A review by pineapple_morgan
Sex at Dawn: The Prehistoric Origins of Modern Sexuality by Cacilda Jetha, Christopher Ryan

2.0

A very cisheteronormative look into the relationship between human sexuality, social sexual norms, and (the advent of) monogamy. I feel I gave this book simultaneously too much and not enough credit; for a book about sexuality, there is nary a whisper of LGBT+ identities and existence except for a single sentence about halfway through and a few off-hand mentions that did not dive into the ways lgbt+ lives and loves also refute the evolutionary psychology-flavored notions of the nuclear family and (cisgendered, heterosexual) monogamy that this book's entire thesis is based on.

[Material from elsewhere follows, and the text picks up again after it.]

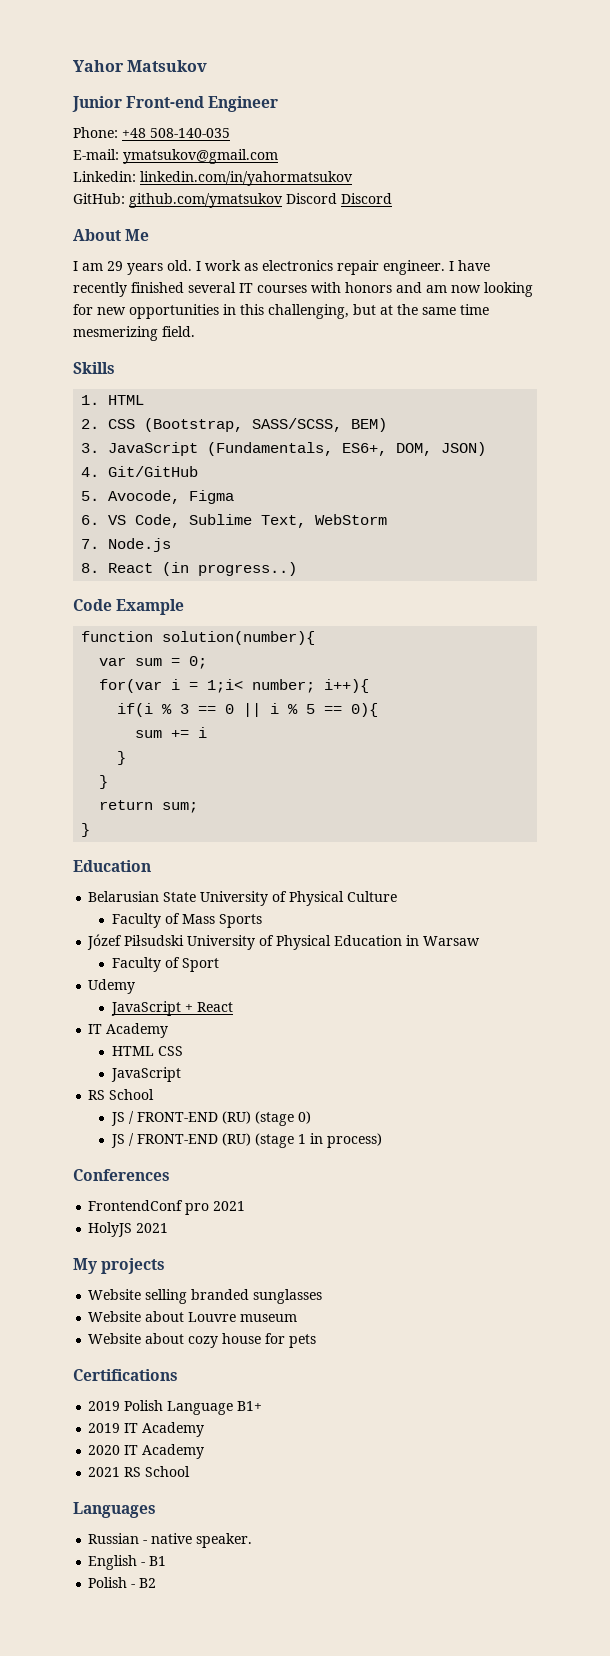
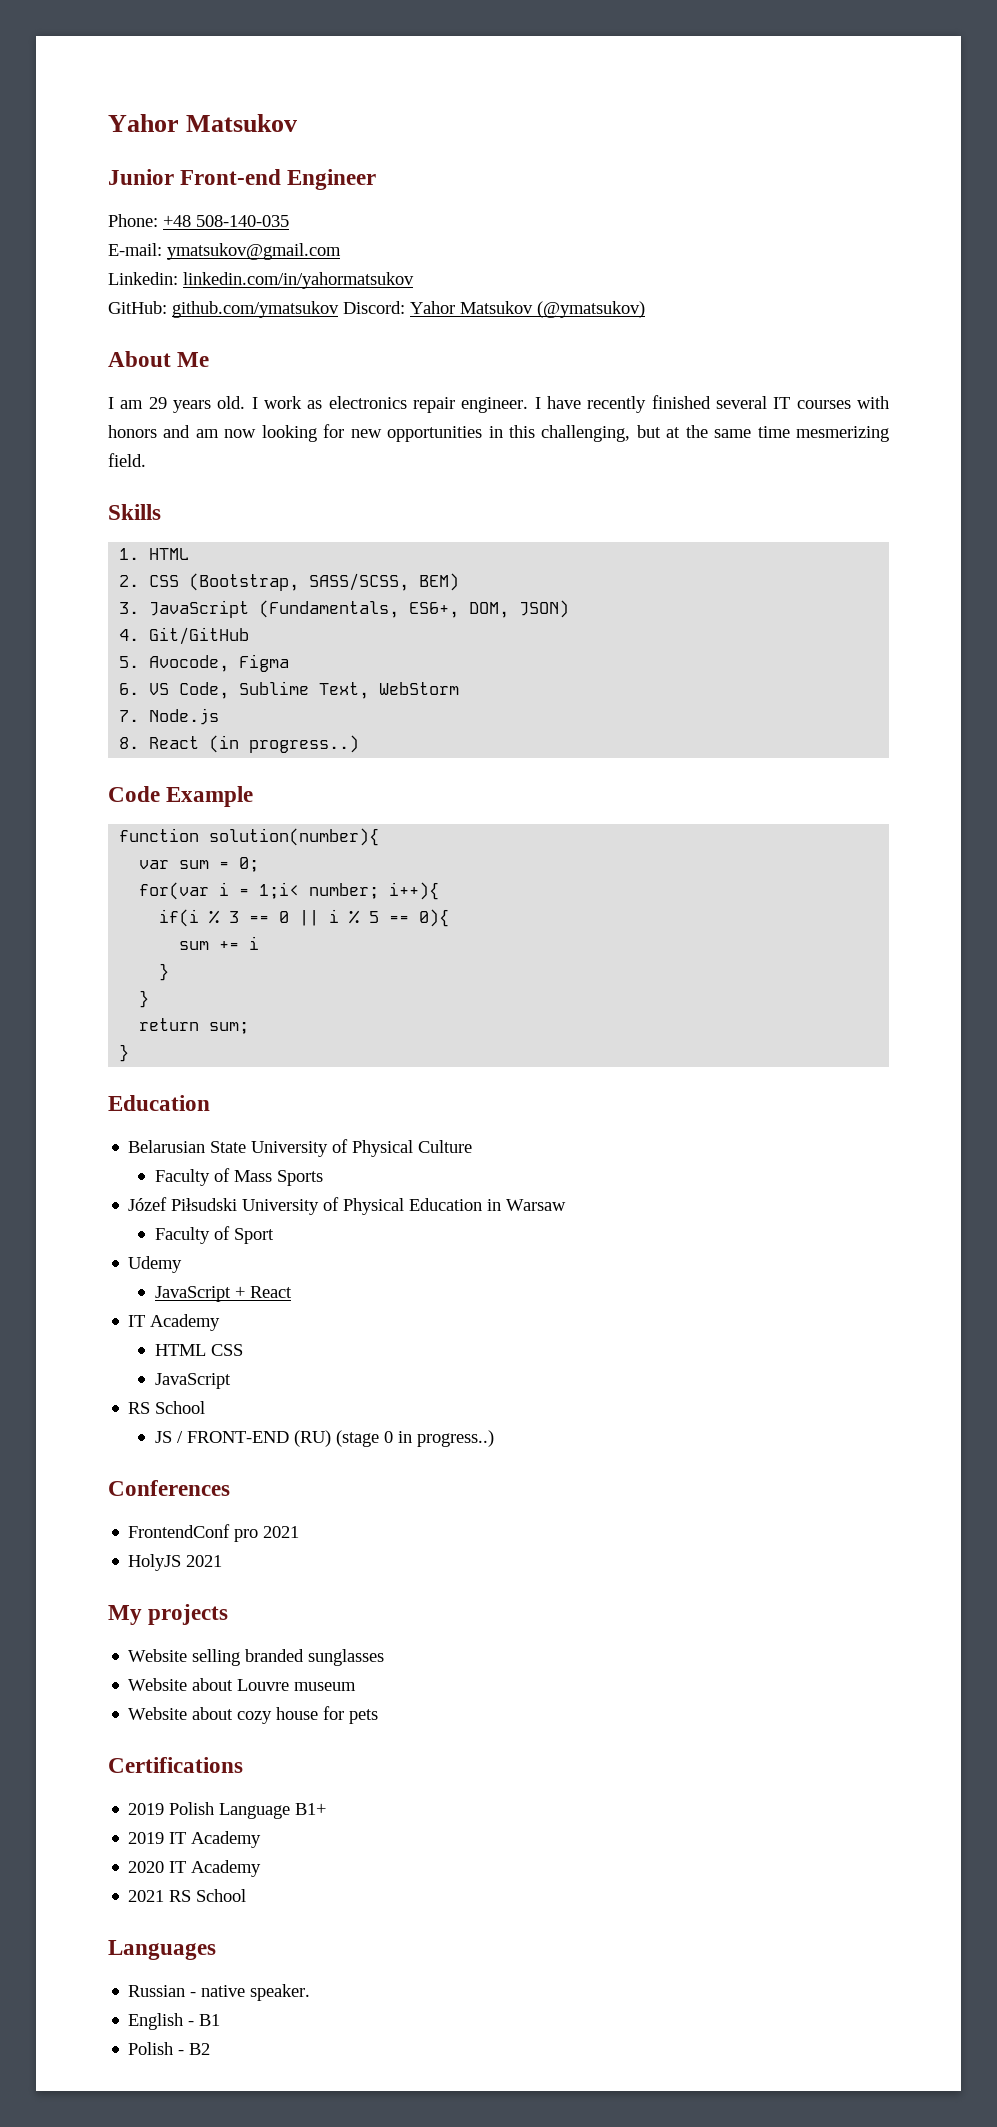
[286,193,392,204] Discord Discord -> [343,301,645,318] Discord: Yahor Matsukov (@ymatsukov)
[297,1111,311,1124] [110,1133,382,1148] 0) // JS / FRONT-END (RU) (stage 1 in process) -> [383,1430,494,1447] 0 in progress..)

I spent so much of this book asking where are all the gay people? It caused no small amount of frustration for me and as such takes up the bulk of this review. The authors also dip into some good old-fashioned gender/bioessentialism, but thankfully most examples are only noted in order to be refuted later in the book. Outside of this, there's no denying it was a very engaging read, full of interesting anecdotes, science and scientific history, and eyebrow-raising at unhealthy societal norms then and now. Of course, over the course of reading this review I have done a bit more digging and it turns out a lot of the supposed science in this book is tenuous at best, which just adds to the frustration and lowered my initial score of 3 stars down to 2. Thanks, but I'll stick to books like The Ethical Slut or Polysecure for all my non-monogamous nonfiction needs.